==== Record extracts ====

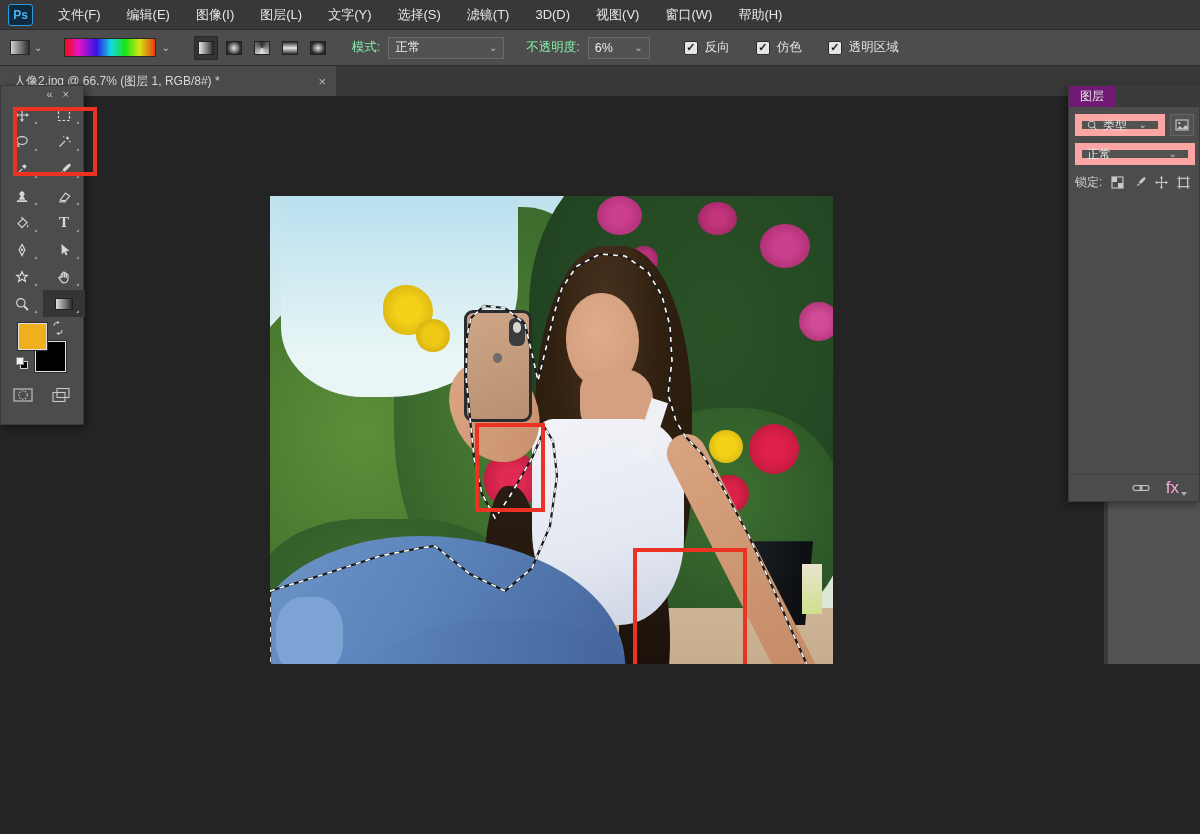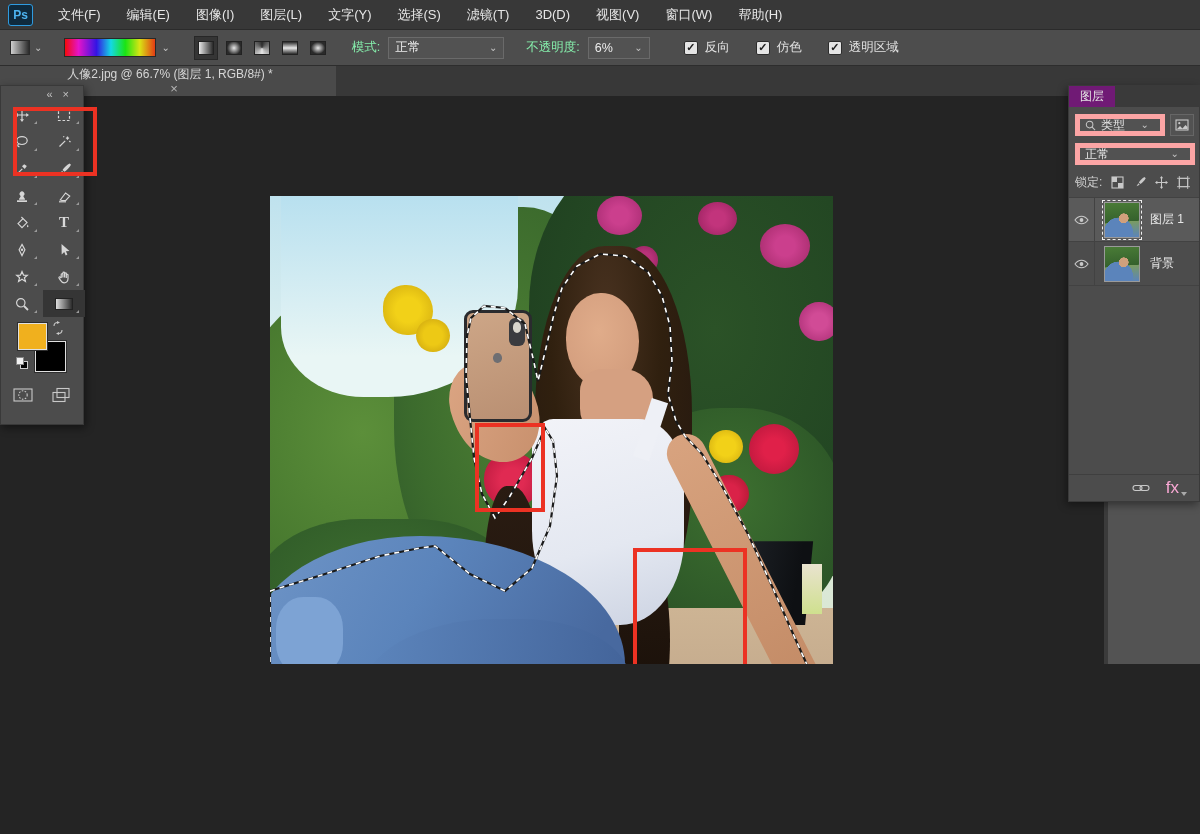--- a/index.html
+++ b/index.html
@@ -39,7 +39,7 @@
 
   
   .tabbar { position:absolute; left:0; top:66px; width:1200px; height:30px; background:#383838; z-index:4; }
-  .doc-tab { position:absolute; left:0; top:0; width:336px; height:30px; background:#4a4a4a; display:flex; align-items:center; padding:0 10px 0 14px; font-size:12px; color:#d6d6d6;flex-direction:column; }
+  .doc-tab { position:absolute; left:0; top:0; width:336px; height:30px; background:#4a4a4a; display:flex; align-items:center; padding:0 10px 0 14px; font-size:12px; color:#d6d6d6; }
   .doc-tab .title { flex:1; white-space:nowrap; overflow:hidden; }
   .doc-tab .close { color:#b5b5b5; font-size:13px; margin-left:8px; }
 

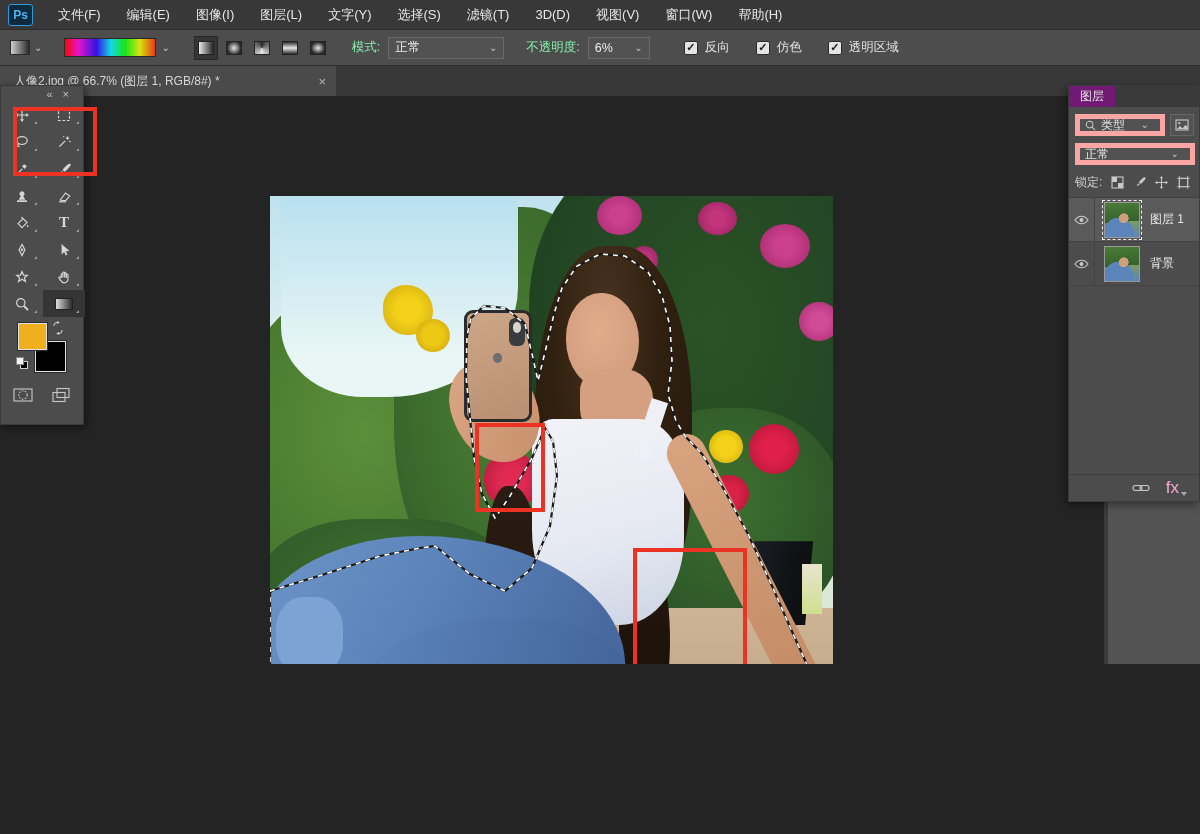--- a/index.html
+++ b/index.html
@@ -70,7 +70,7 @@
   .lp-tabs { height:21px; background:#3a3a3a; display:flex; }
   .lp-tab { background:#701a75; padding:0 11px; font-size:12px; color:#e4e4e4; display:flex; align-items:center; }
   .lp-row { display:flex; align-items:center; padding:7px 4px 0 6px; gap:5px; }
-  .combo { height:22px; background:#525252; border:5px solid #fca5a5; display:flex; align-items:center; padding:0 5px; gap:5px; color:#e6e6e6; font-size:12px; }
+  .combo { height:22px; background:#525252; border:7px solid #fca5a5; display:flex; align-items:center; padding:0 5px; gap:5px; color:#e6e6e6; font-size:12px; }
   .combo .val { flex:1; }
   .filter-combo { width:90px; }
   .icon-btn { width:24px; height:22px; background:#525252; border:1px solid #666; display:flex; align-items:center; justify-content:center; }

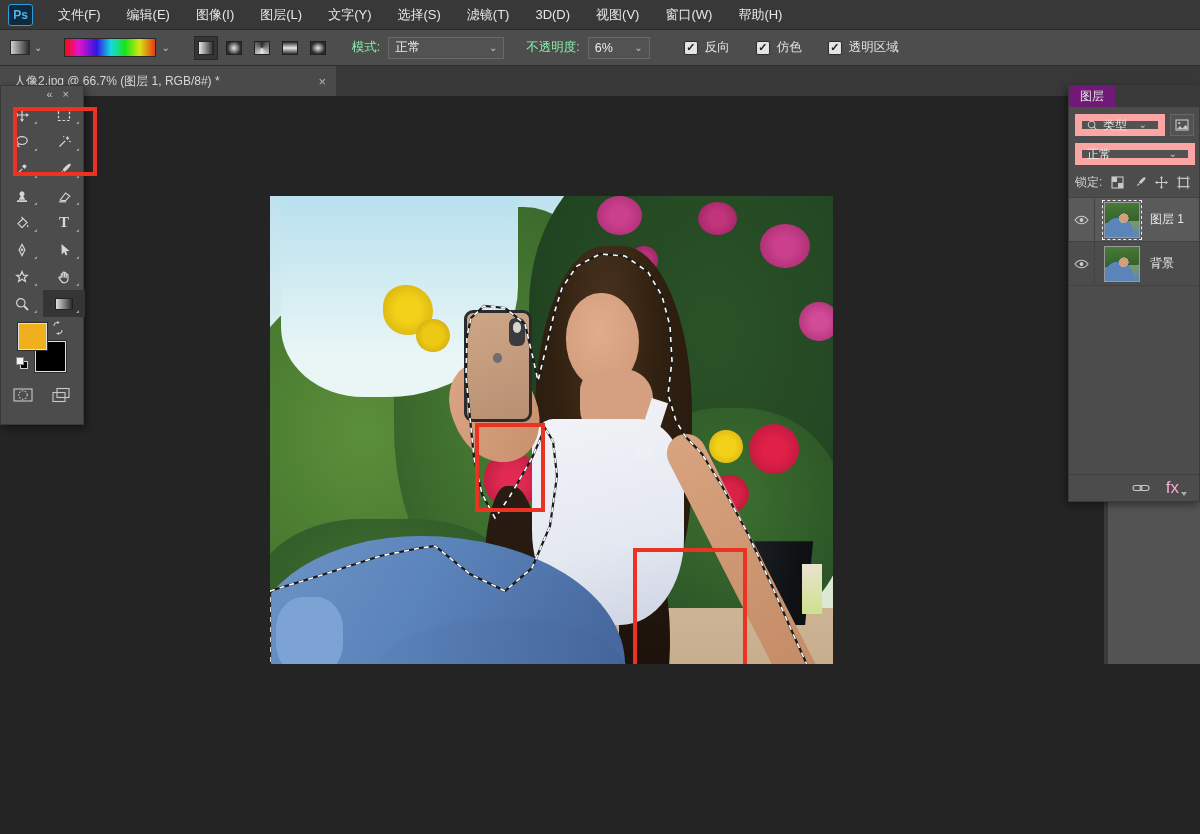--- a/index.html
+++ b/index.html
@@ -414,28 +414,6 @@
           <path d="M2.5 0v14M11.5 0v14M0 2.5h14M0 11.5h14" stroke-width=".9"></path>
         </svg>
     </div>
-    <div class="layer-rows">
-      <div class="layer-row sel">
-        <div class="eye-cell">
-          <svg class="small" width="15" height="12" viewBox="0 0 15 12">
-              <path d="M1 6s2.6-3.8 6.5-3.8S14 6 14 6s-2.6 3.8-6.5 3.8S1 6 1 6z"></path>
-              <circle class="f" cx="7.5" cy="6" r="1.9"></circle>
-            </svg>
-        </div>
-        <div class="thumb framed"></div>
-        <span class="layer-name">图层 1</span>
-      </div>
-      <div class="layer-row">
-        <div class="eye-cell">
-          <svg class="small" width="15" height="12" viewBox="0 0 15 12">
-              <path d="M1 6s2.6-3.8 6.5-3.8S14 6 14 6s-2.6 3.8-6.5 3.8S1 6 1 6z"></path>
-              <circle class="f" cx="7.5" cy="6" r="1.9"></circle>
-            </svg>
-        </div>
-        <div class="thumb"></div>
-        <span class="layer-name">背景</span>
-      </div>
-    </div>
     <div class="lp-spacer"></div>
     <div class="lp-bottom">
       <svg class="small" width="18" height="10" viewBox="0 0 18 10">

====
==== Record extracts ====

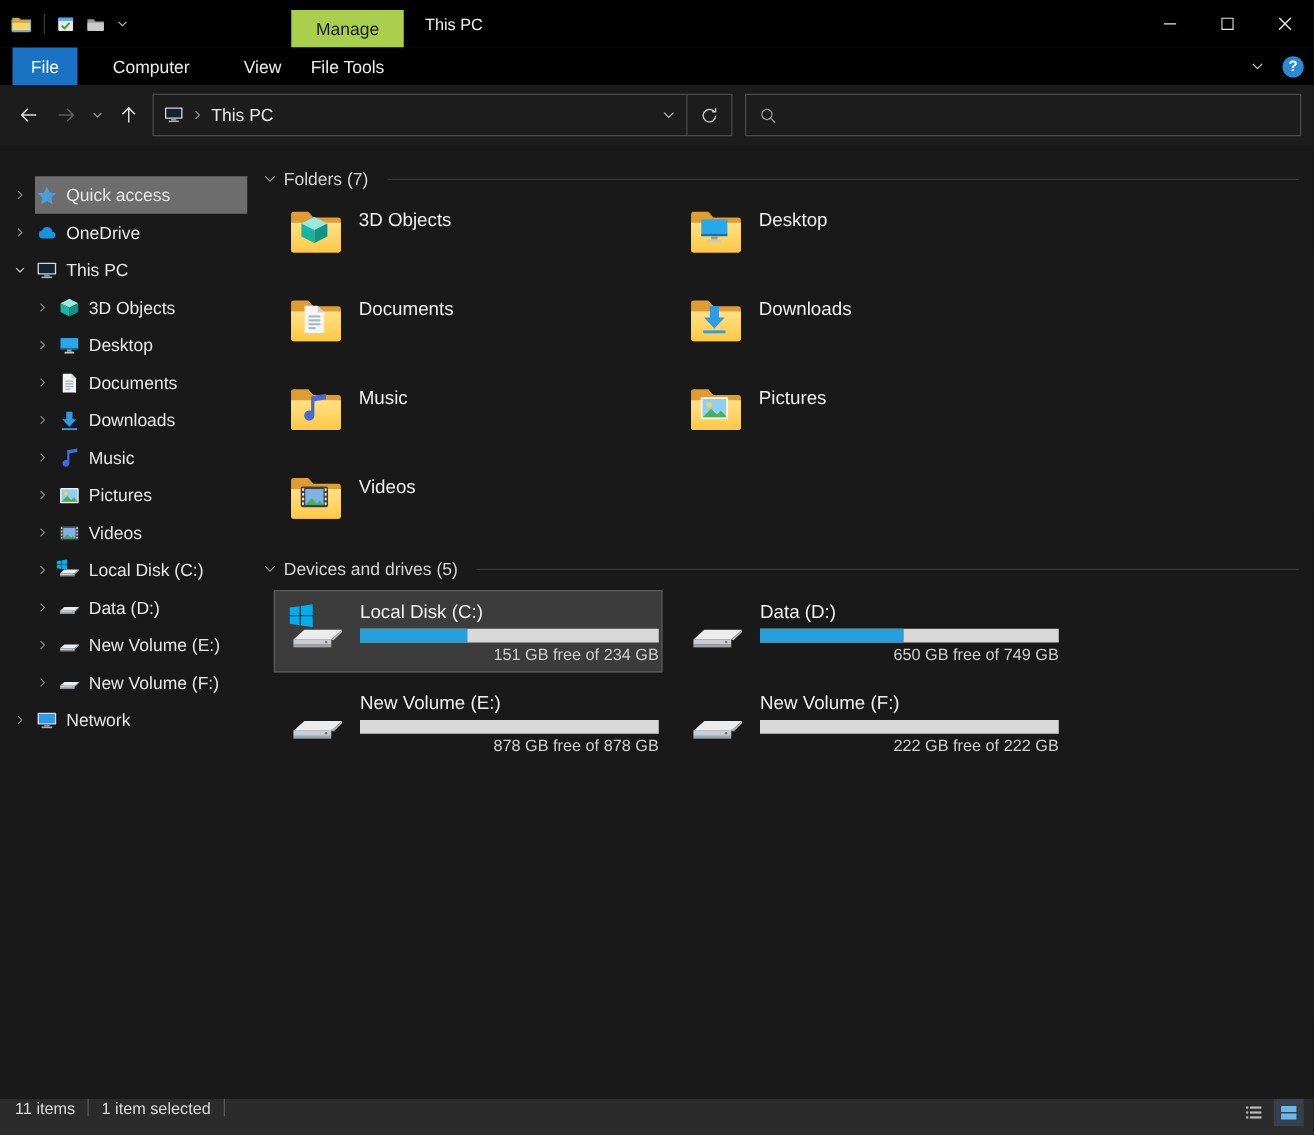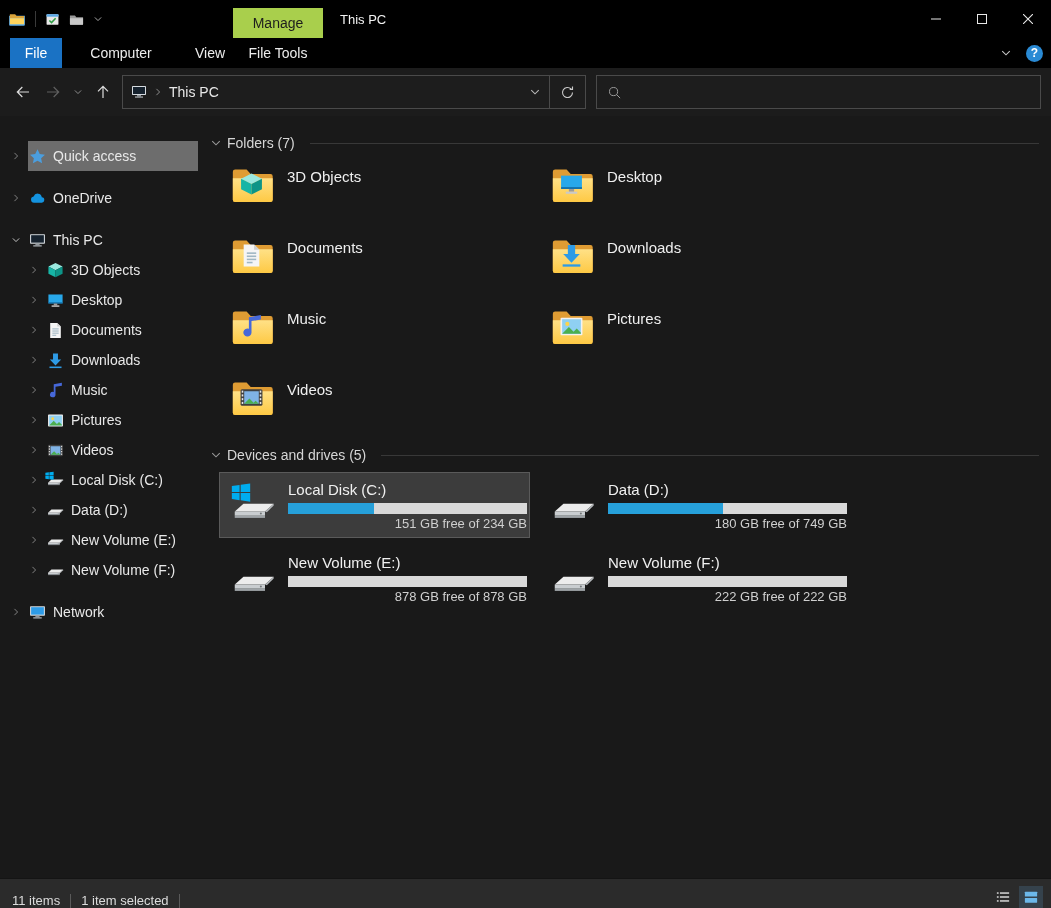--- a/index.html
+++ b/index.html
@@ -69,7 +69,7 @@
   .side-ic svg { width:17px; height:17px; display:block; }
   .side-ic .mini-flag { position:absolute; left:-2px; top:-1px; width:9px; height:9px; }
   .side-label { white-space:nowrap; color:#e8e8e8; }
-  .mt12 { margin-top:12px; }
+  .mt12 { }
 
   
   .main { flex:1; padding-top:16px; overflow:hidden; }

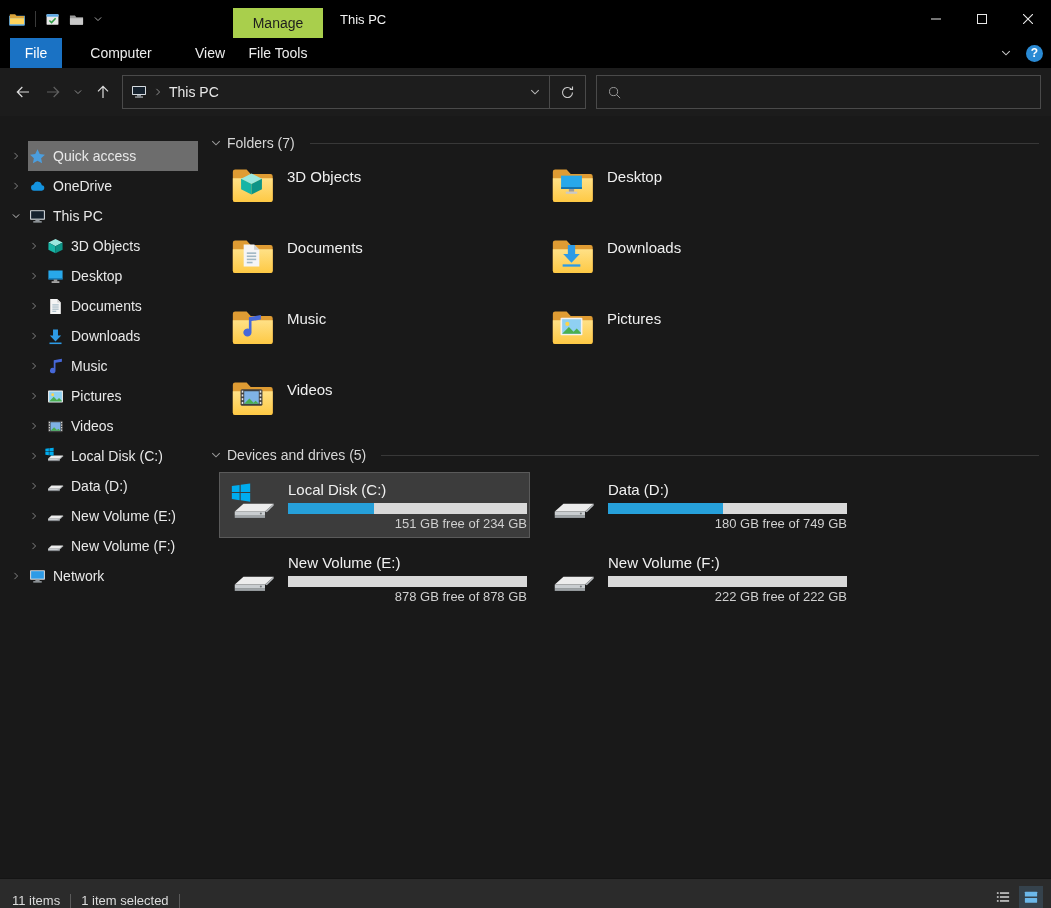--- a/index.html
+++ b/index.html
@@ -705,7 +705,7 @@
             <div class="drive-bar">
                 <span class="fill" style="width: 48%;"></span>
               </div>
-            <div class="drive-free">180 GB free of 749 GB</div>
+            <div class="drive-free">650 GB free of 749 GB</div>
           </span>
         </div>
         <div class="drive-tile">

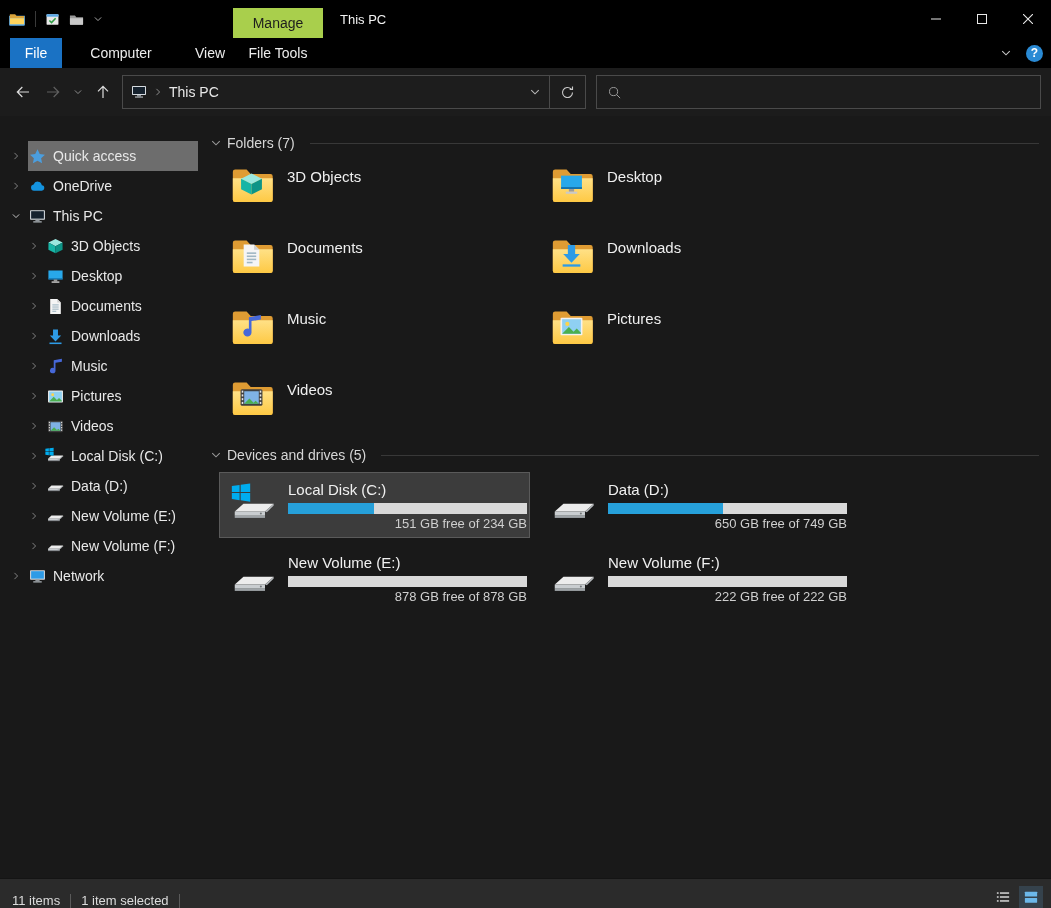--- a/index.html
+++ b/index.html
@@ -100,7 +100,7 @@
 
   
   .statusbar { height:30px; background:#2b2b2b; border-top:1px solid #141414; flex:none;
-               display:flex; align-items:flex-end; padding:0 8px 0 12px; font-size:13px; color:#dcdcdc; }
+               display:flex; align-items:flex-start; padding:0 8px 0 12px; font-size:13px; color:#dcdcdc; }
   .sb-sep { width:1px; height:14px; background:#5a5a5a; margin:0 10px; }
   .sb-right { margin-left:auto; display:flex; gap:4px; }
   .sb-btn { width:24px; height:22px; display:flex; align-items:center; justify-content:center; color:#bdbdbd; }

====

== Exercise objective ==
Scan the listing above, and wherever a line holds the string "content", copy that line.

== Exercise answer ==
   .icon-btn { width:24px; height:22px; background:#525252; border:1px solid #666; display:flex; align-items:center; justify-content:center; }
   .sb-btn { width:24px; height:22px; display:flex; align-items:center; justify-content:center; color:#bdbdbd; }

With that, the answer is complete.